# Yay. more free willow oak



## jlove1974 (Dec 15, 2010)

Just when I thought I was done cutting and splitting this crap, I scored some more free wood on CL.

It seems the only wood I have been able to obtain for the past 3 years has been willow oak. Yay!
It only takes forever to season when split. Good thing I augmented it with some ash this year...

ON to the score:

The lady told me that she was going to call back some of the other 15 ppl that had called but I was the first 
The ad was posted 15 minutes before I emailed them. She told me it was 'willow' and I was betting it was willow oak, since she told me it wasn't weeping willow.
I was right. about a 75ft tall tree, with about a 28" DBH. There is one crotch in it that weighs at least 600lbs. I have a friend with a 'grapple truck' so no worries.
I will post pics after I pick up the first load. Time to sharpen the chain....

I miss good ol fashioned Red Oak that splits easily, and seasons in 18 months if cut after leaf drop.


----------



## jlove1974 (Dec 15, 2010)

oh and the good thing is: it's easy to back a truck up to, it's already bucked up for the most part, and I can't beat the price.


----------



## basswidow (Dec 15, 2010)

I'm just thinking how productive I would be if I had a friend with a Grapple truck!  

sounds like a good score!


----------



## jlove1974 (Dec 15, 2010)

basswidow said:
			
		

> I'm just thinking how productive I would be if I had a friend with a Grapple truck!
> 
> sounds like a good score!



You ain't kidding. He's also got a screw-type mechanical splitter that he repowered that will split a 40" log! it'll bust one about 40" in diameter lol


----------



## Backwoods Savage (Dec 15, 2010)

jlove, around these parts we always give any red oak 3 years after being split before burning.

Sounds like you found a great deal!


----------



## jlove1974 (Dec 16, 2010)

ya I usually like to let it season at least two summers. Our summers are about 75 days of 90+ degree weather, and we have been in droughts the past 3-5 years so it seasons quick for me
if I expose it to the sun and wind. This year though I am planning something a little different.

I am gonna build a 'plastic sheet greenhouse' over the woodpile where I stack my green wood. I'm gonna cook some of this moisture out courtesy of our hot summer sun.

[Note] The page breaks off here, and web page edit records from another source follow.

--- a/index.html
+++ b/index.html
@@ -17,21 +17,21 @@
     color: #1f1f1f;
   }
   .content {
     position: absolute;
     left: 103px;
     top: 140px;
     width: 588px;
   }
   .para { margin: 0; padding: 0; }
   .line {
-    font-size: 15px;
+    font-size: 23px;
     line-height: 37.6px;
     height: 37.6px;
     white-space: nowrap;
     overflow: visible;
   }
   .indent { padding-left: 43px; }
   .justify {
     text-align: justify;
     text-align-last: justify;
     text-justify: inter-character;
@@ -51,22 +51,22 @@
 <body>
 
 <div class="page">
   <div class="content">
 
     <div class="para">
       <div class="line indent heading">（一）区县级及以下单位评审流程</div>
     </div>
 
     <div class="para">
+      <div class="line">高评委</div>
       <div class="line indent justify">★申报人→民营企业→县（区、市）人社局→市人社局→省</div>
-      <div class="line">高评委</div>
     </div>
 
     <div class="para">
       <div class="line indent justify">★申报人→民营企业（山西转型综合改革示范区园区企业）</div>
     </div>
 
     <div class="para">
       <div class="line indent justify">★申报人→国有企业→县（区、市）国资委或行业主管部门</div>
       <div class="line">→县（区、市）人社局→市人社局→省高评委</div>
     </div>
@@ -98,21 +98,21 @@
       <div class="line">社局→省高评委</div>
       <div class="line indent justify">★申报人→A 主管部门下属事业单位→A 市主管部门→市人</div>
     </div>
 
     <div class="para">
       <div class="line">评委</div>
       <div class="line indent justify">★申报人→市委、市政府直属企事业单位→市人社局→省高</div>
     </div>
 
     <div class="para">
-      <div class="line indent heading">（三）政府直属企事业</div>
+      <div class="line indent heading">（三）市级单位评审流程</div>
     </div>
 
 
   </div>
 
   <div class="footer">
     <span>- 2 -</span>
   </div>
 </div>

Aiming for 10-12 months for MC to be below 25% on my cheap-o-meter


----------



## Backwoods Savage (Dec 16, 2010)

Jlove, you will have much more success with leaving the wood out in the open. Rather than trying to cook the moisture out, just let the wind blow it out. Stack it so the wind hits the sides of the stacks. Sun is nice too but wind is the most important for drying wood. So in drought years, that wood will dry super during the summer months but if you build a greenhouse over the wood pile, you'll actually trap more moisture. Nope! Stack it outside in the air and let Mother Nature do her thing.


----------



## jlove1974 (Dec 16, 2010)

I read a survival blog and this guy seasons his wood in about half the time by using plastic sheeting, http://www.endtimesreport.com/storing_firewood.html

However, I am gonna improve on this idea a bit. suspending it ABOVE the woodpile, while keeping it off the wood at the sides and draining moisture from the sides (like a survival still, if you are familiar with this). 

The plastic is only focusing the sunlight, keeping the elements off the wood and basically cooking the moisture out, and the air is still able to circulate around it. cheap and easy. He weighs it down with cast lead. It's a good idea IMO.
Much better than keeping it in the shade inside a woodshed where the sunlight never shines.


----------



## Shari (Dec 16, 2010)

Hmmm... guess I have to check out the difference between 'willow oak' versus 'weeping willow'.  To me willow is willow and oak is oak - opposite ends of the BTU chart.

Shari


----------



## jlove1974 (Dec 16, 2010)

Shari said:
			
		

> Hmmm... guess I have to check out the difference between 'willow oak' versus 'weeping willow'.  To me willow is willow and oak is oak - opposite ends of the BTU chart.
> 
> Shari



http://en.wikipedia.org/wiki/Quercus_phellos

just IMO, any true Willow is shite whether seasoned or not, and willow oak is shite until it's seasoned. 
It's big, heavy, hard to split derivative of 'red' oak but the wood is actually white. Red oak splits easily.
This stuff is like splitting concrete when it's wet. A tell tale sign of willow oak is if it's covered in vines.
For some reason, the last couple of trees I have harvested has been covered with english ivy (different sites...)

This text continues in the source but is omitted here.